Bad move. This assignment was my audition. Liam had been amused by what he called my “unpretentious” on-air style and pitched his executive producer the idea of doing a video version of my wedding column. If I aced this trial run, I’d get a staff position at three times my previous salary. If I flubbed, I’d be back on unemployment.
“No date,” I assured him. “I’m all yours.” We were setting up in the balcony while Wanda held court below. Actually, Liam was setting up. I was fidgeting with my phone and trying to look as if I knew what I was doing.
“So, you’re on the wedding beat?” Duane asked me while Liam finished attaching his camera to a tripod.
“That’s what they call it,” I said.
“I dig it,” he said, sounding every bit the jazz musician that he was.
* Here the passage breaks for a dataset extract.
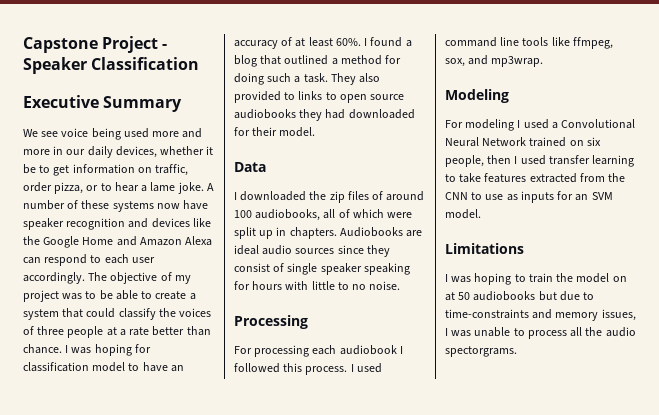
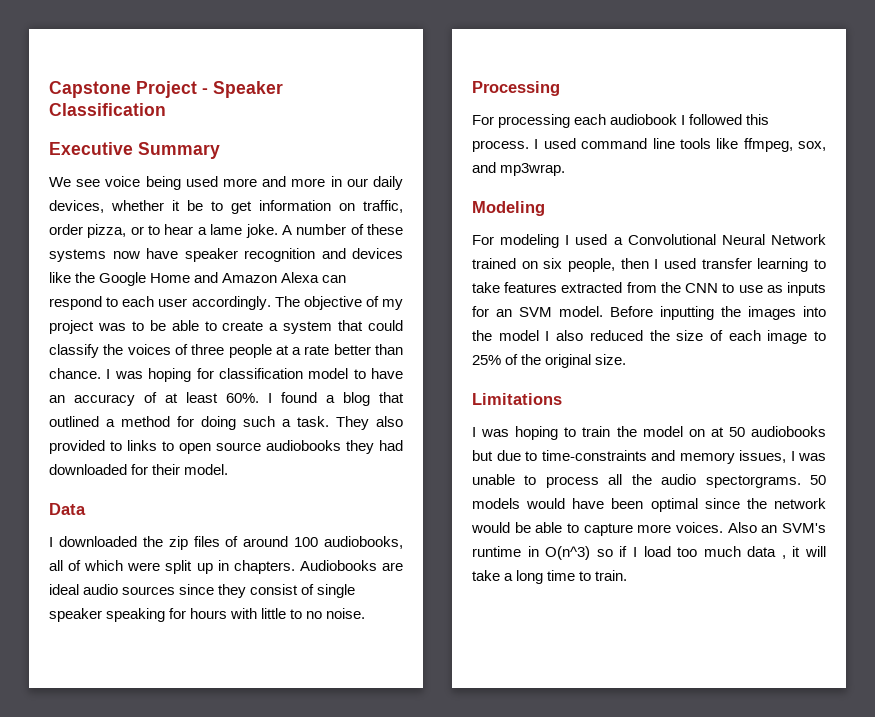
(481, 214) none -> [610,306,826,320] [472,330,826,344] [472,354,627,368] Before inputting the images into the model I also reduced the size of each image to 25% of the original size.
(517, 351) none -> [810,475,826,485] [472,498,826,512] [471,522,826,536] [472,546,826,560] [472,570,628,584] 50 models would have been optimal since the network would be able to capture more voices. Also an SVM's runtime in O(n^3) so if I load too much data , it will take a long time to train.

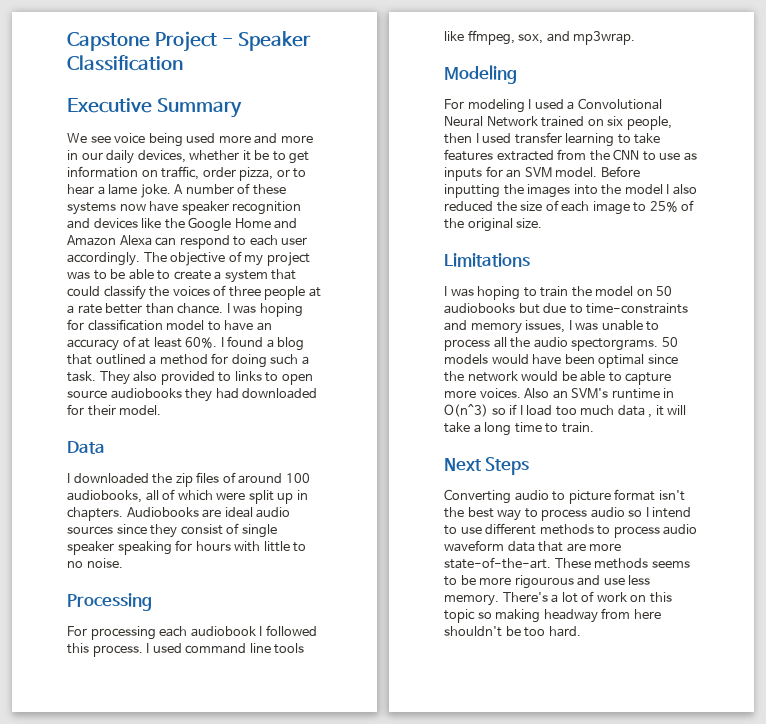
[710,427,724,437] at -> (653, 292) none
(628, 575) none -> [444,457,530,475] [444,489,685,504] [444,507,692,521] [444,523,698,538] [444,540,622,552] [444,557,690,569] [444,575,651,589] [444,591,672,606] [444,608,661,623] [444,626,581,637] // Next Steps // Converting audio to picture format isn't the best way to process audio so I intend to use different methods to process audio waveform data that are more state-of-the-art. These methods seems to be more rigourous and use less memory. There's a lot of work on this topic so making headway from here shouldn't be too hard.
Just my luck. I finally got a musician to interview, and I’d been instructed to stick to questions about why it took him thirty years to marry his college sweetheart.
“Oh, can’t say I know the answer to that,” he drawled. Never a promising start.
Liam grimaced behind the camera. I prodded Duane. “What was Wanda like in the seventies?”
“Same as she is today. We picked up right where we left off. Of course, she sometimes treats me like one of her fifth-grade students, but I sometimes act like one.”
That would make a lovely quote for their twentieth anniversary video, but it was doing
bupkes
for me.
“Duane …”
“You can call me Big Mac.” I could, but I’d feel like I was interviewing the Hamburglar.
“Guys
don’t usually let the woman they love marry someone else.” Or maybe they did. I peeked at my phone while he ruminated.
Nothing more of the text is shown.